--- DATA FOR REVIEW Enclosed Below ---

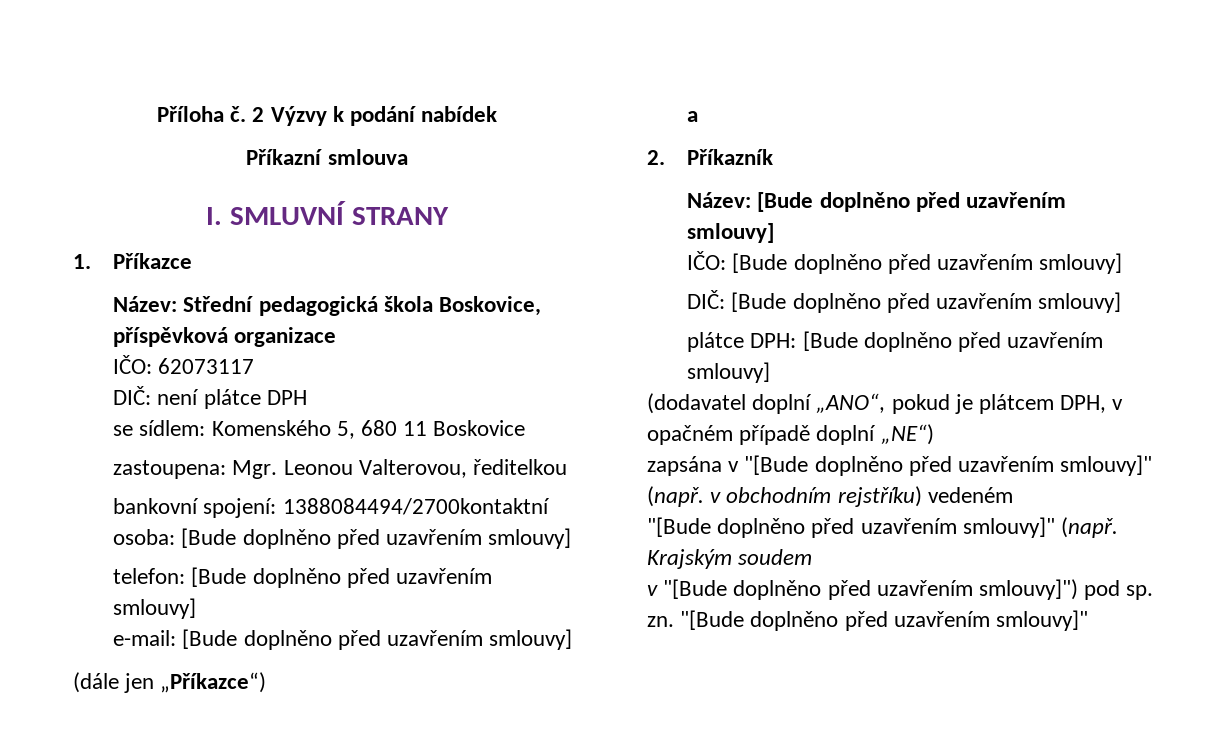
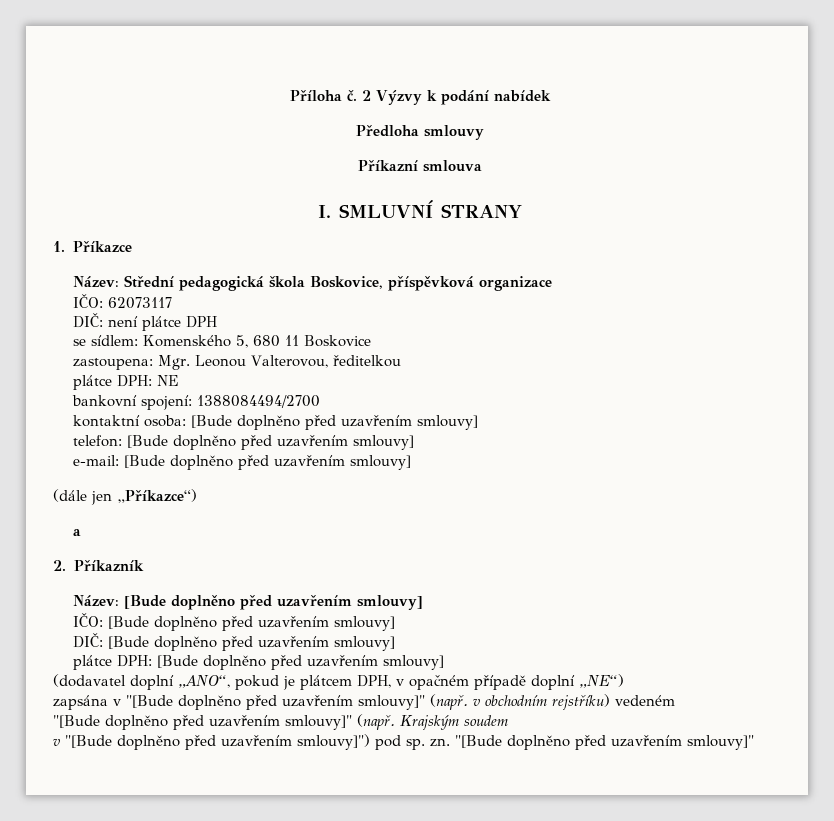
+ Předloha smlouvy
+ plátce DPH: NE
- bankovní spojení: 1388084494/2700kontaktní osoba: [Bude doplněno před uzavřením smlouvy]
+ bankovní spojení: 1388084494/2700
+ kontaktní osoba: [Bude doplněno před uzavřením smlouvy]

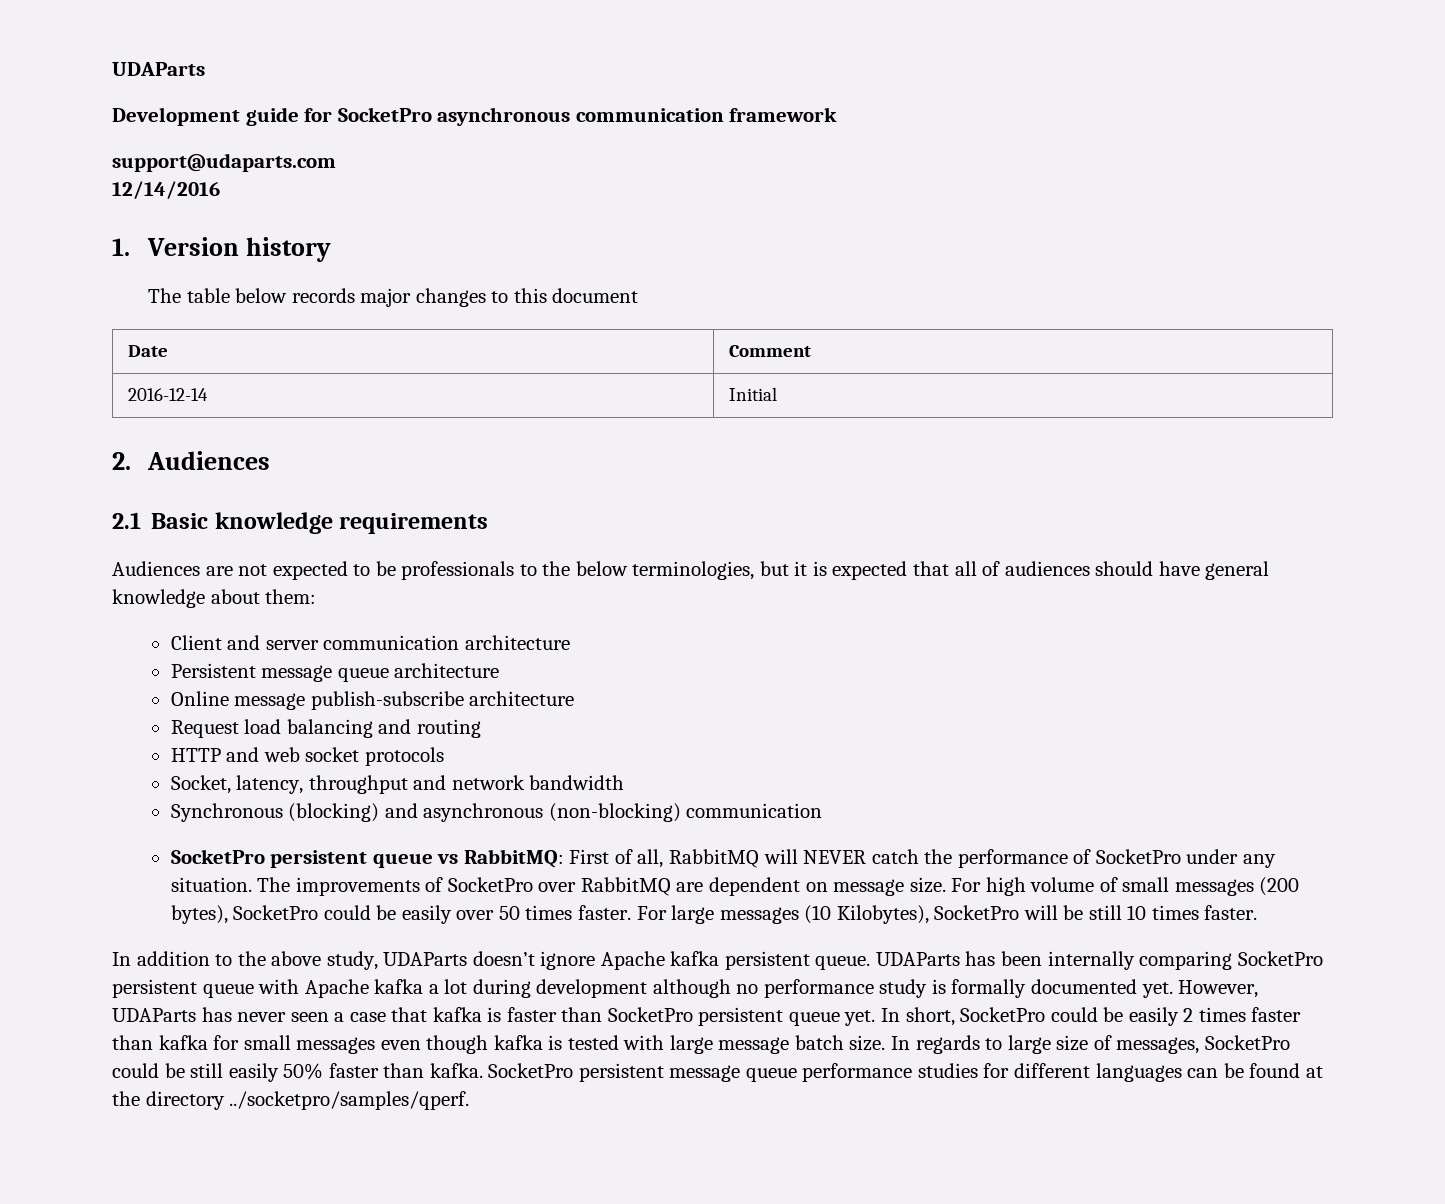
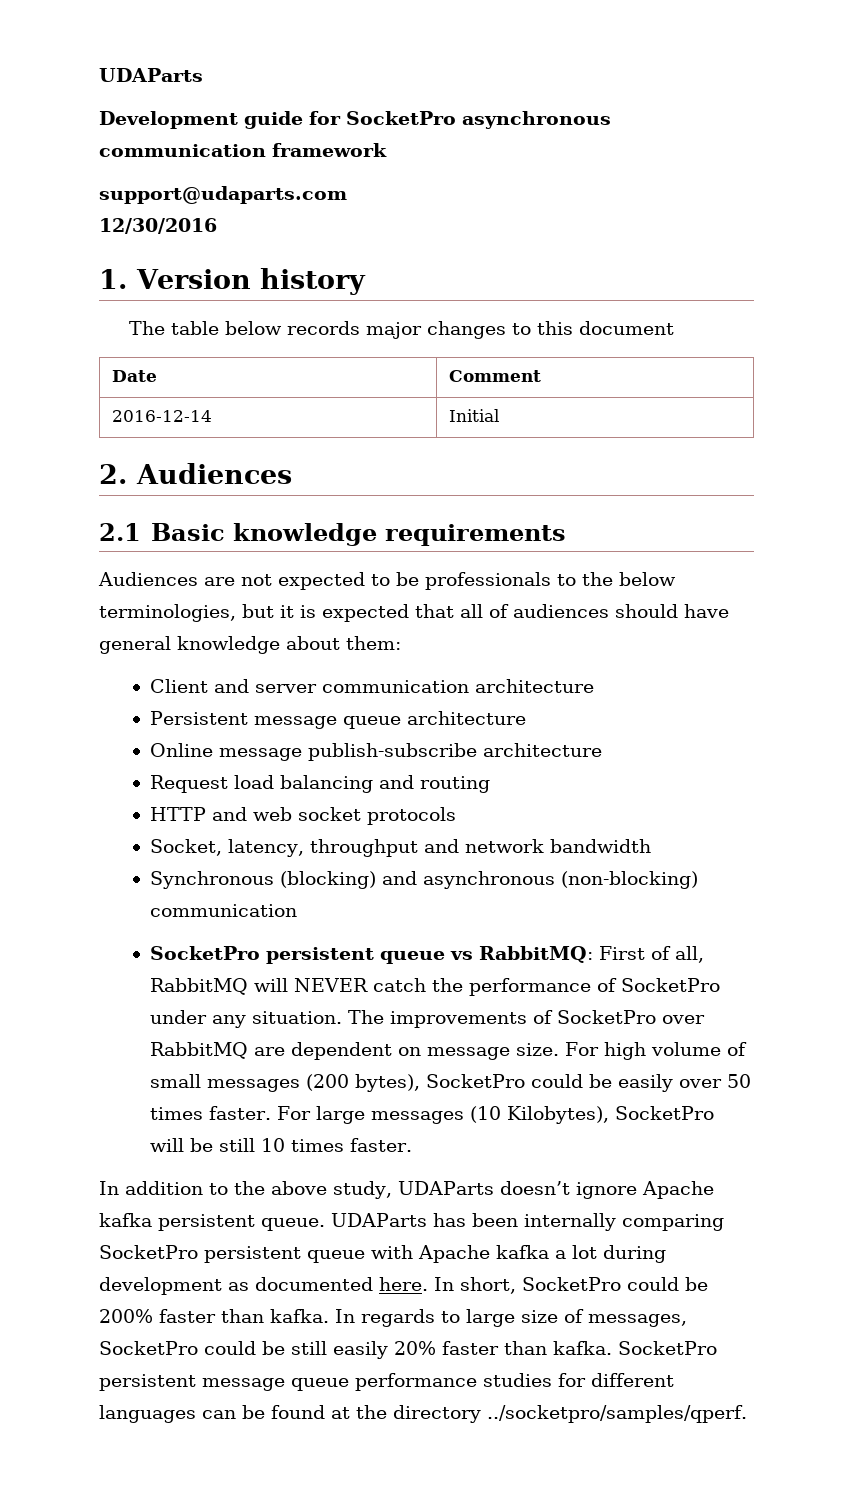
- 12/14/2016
+ 12/30/2016
- UDAParts has been internally comparing SocketPro persistent queue with Apache kafka a lot during development although no performance study is formally documented yet. However, UDAParts has never seen a case that kafka is faster than SocketPro persistent queue yet.
+ UDAParts has been internally comparing SocketPro persistent queue with Apache kafka a lot during development as documented here.
- In short, SocketPro could be easily 2 times faster than kafka for small messages even though kafka is tested with large message batch size.
+ In short, SocketPro could be 200% faster than kafka.
- In regards to large size of messages, SocketPro could be still easily 50% faster than kafka.
+ In regards to large size of messages, SocketPro could be still easily 20% faster than kafka.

--- End of Enclosed DATA FOR REVIEW ---

■ **EXERCISE DESCRIPTION**
The whole listing should be printed again exactly as written, images excluded.

■ **ANSWER TO THIS EXERCISE**
+ Předloha smlouvy
+ plátce DPH: NE
- bankovní spojení: 1388084494/2700kontaktní osoba: [Bude doplněno před uzavřením smlouvy]
+ bankovní spojení: 1388084494/2700
+ kontaktní osoba: [Bude doplněno před uzavřením smlouvy]

- 12/14/2016
+ 12/30/2016
- UDAParts has been internally comparing SocketPro persistent queue with Apache kafka a lot during development although no performance study is formally documented yet. However, UDAParts has never seen a case that kafka is faster than SocketPro persistent queue yet.
+ UDAParts has been internally comparing SocketPro persistent queue with Apache kafka a lot during development as documented here.
- In short, SocketPro could be easily 2 times faster than kafka for small messages even though kafka is tested with large message batch size.
+ In short, SocketPro could be 200% faster than kafka.
- In regards to large size of messages, SocketPro could be still easily 50% faster than kafka.
+ In regards to large size of messages, SocketPro could be still easily 20% faster than kafka.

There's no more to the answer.